→ PROBLEM STATEMENT: The required answer is the run of lines from the one holding "html: <div>Đặng Hoàng" to the end of the data below, copied exactly and free of pictures.

→ SOURCE RECORDS:
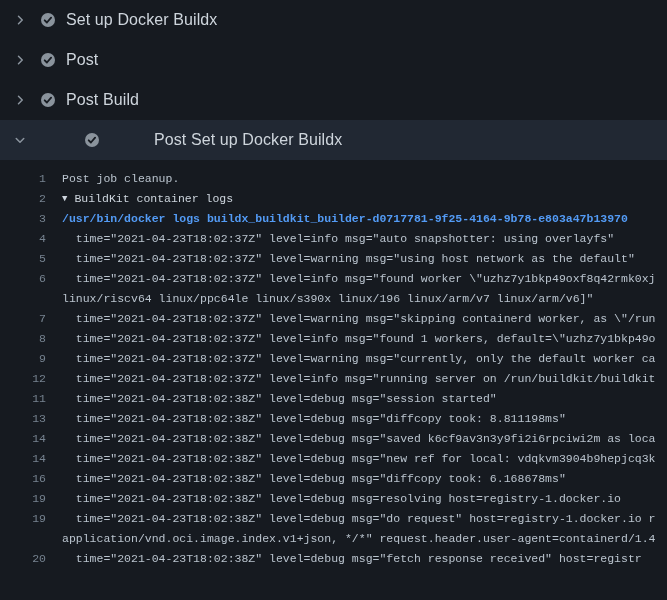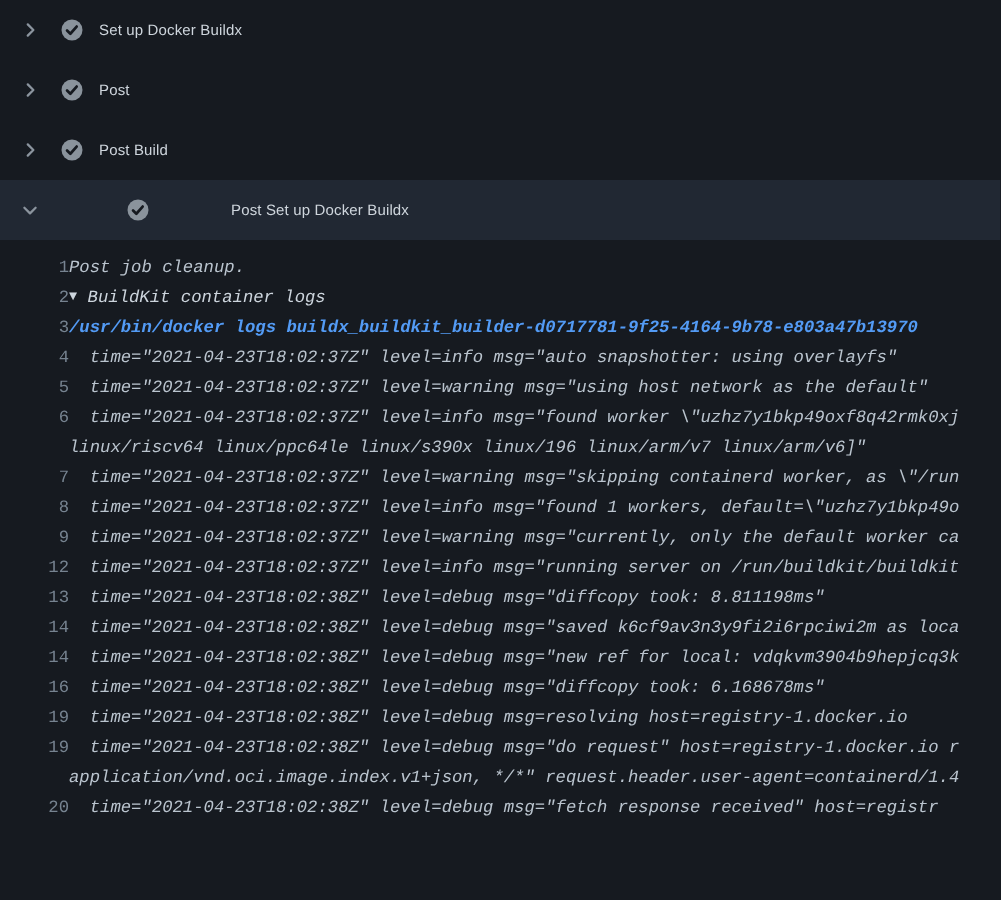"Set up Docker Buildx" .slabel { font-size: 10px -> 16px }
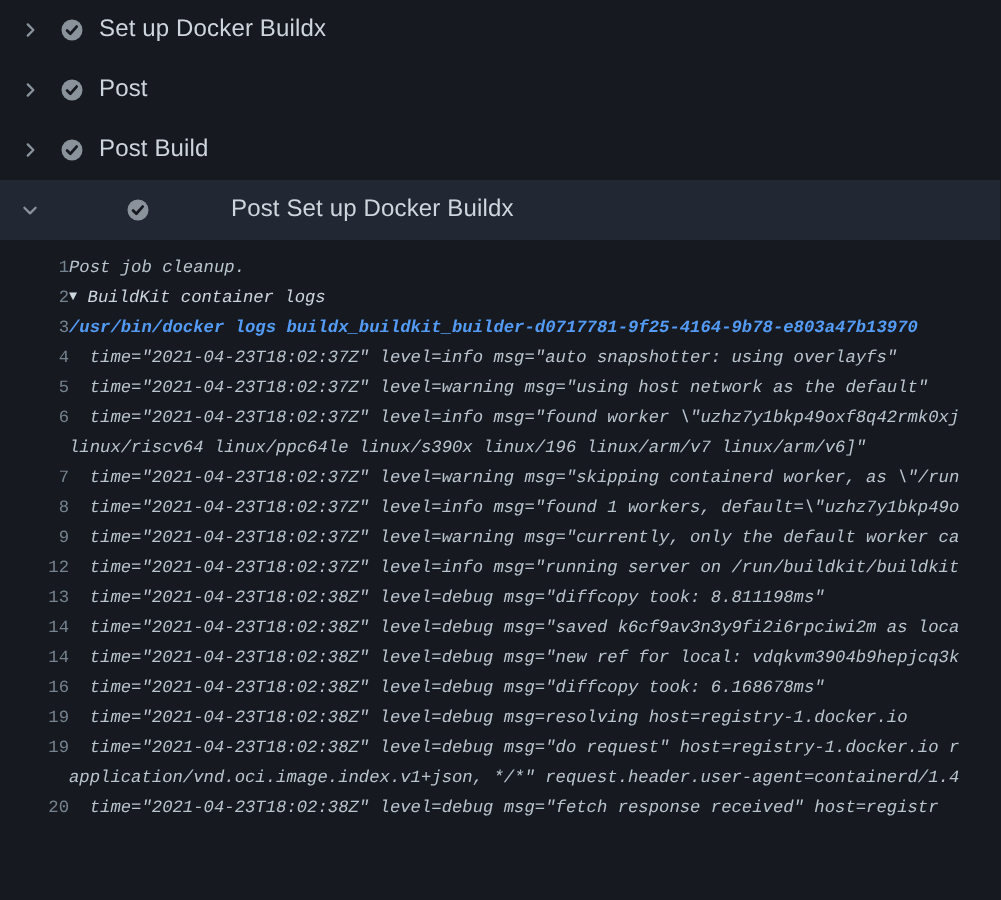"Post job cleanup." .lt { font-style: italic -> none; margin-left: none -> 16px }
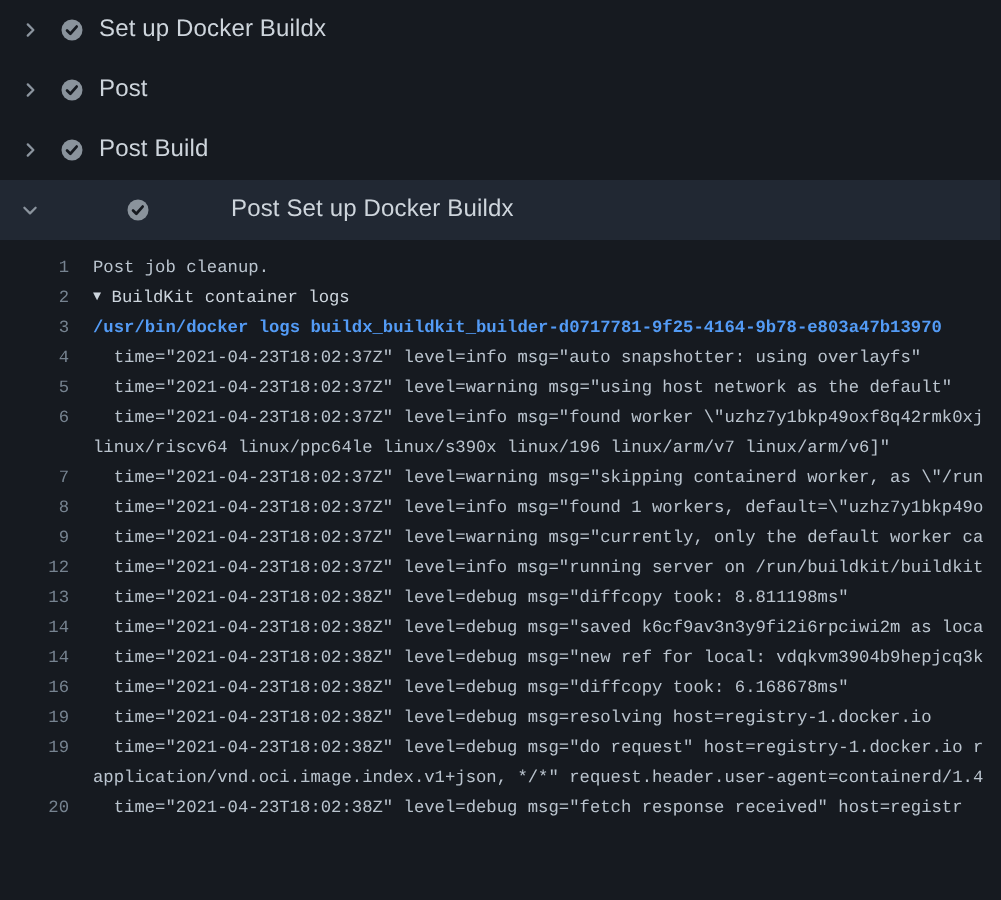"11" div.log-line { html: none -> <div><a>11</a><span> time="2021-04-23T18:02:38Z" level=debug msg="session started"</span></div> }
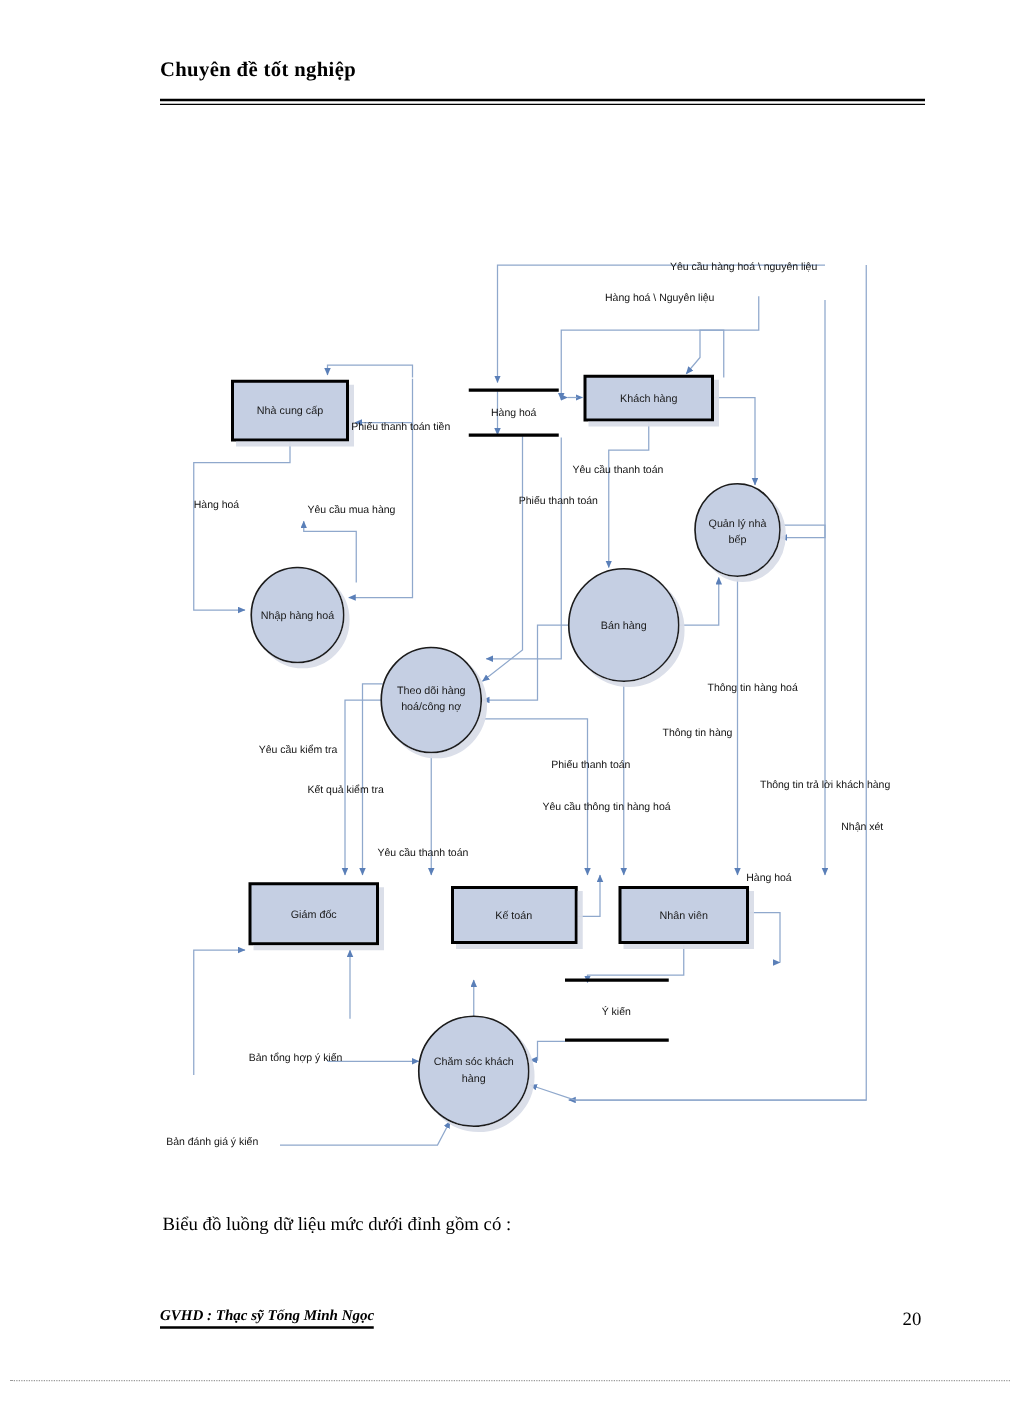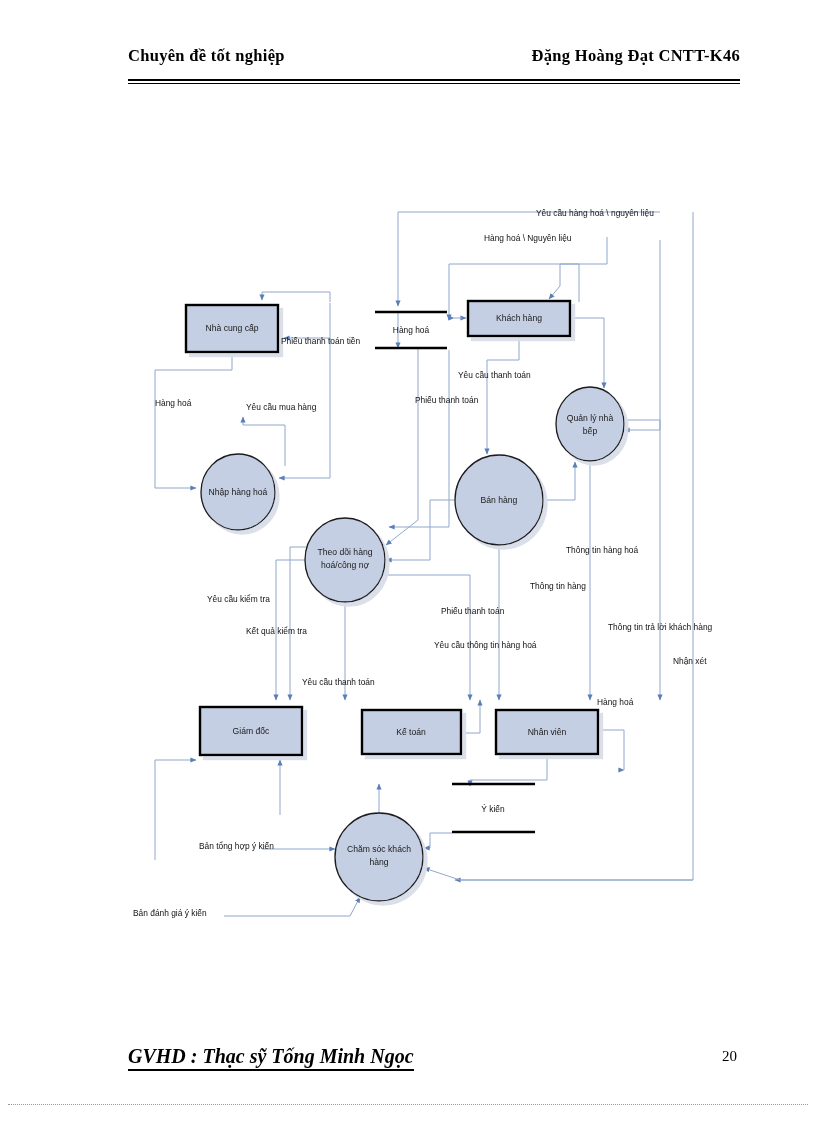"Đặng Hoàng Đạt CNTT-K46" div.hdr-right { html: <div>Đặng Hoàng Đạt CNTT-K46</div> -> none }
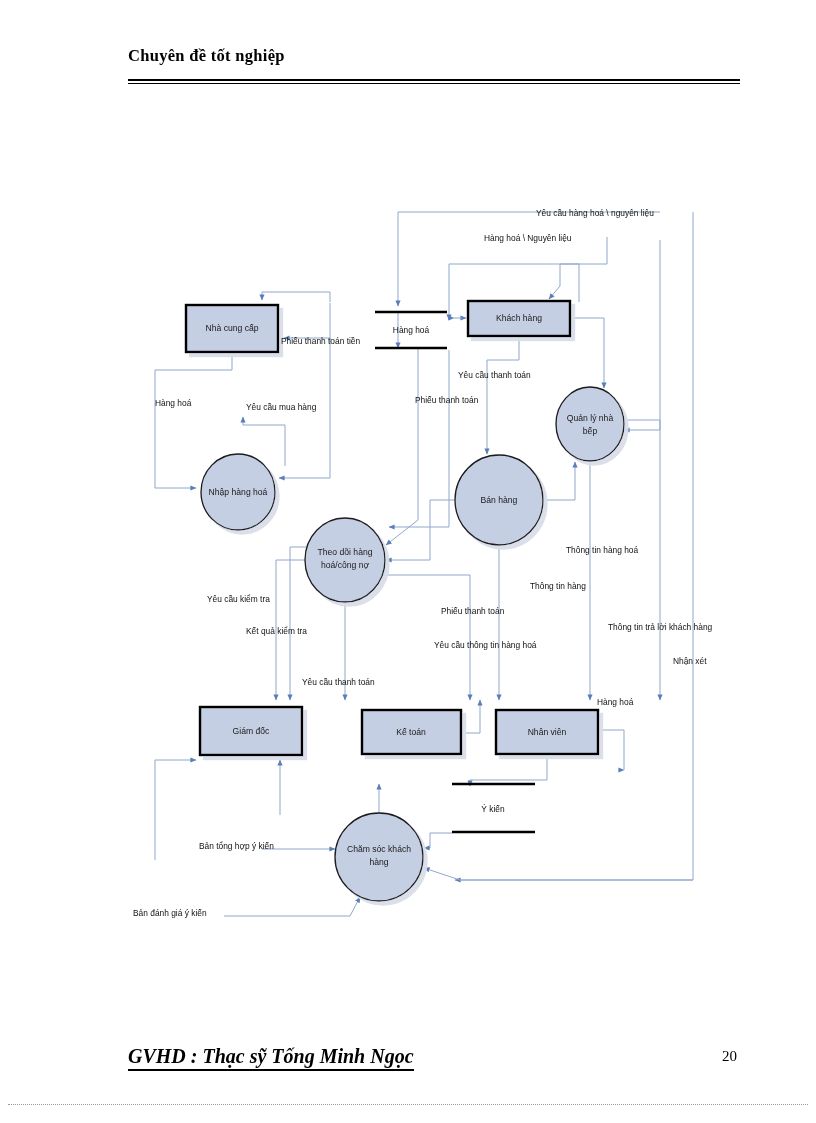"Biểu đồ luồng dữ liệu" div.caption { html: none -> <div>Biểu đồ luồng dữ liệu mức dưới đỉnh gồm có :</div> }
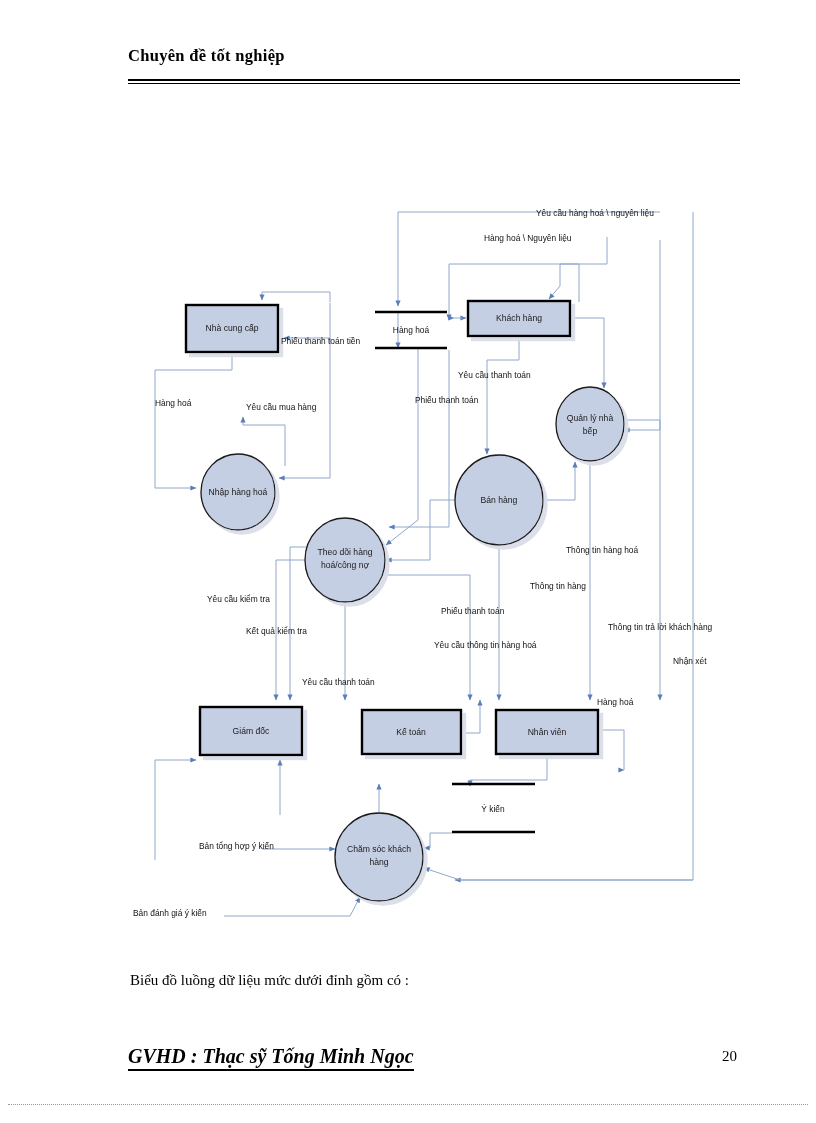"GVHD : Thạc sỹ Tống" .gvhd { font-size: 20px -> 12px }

→ RESULT BELOW:
"Đặng Hoàng Đạt CNTT-K46" div.hdr-right { html: <div>Đặng Hoàng Đạt CNTT-K46</div> -> none }
"Biểu đồ luồng dữ liệu" div.caption { html: none -> <div>Biểu đồ luồng dữ liệu mức dưới đỉnh gồm có :</div> }
"GVHD : Thạc sỹ Tống" .gvhd { font-size: 20px -> 12px }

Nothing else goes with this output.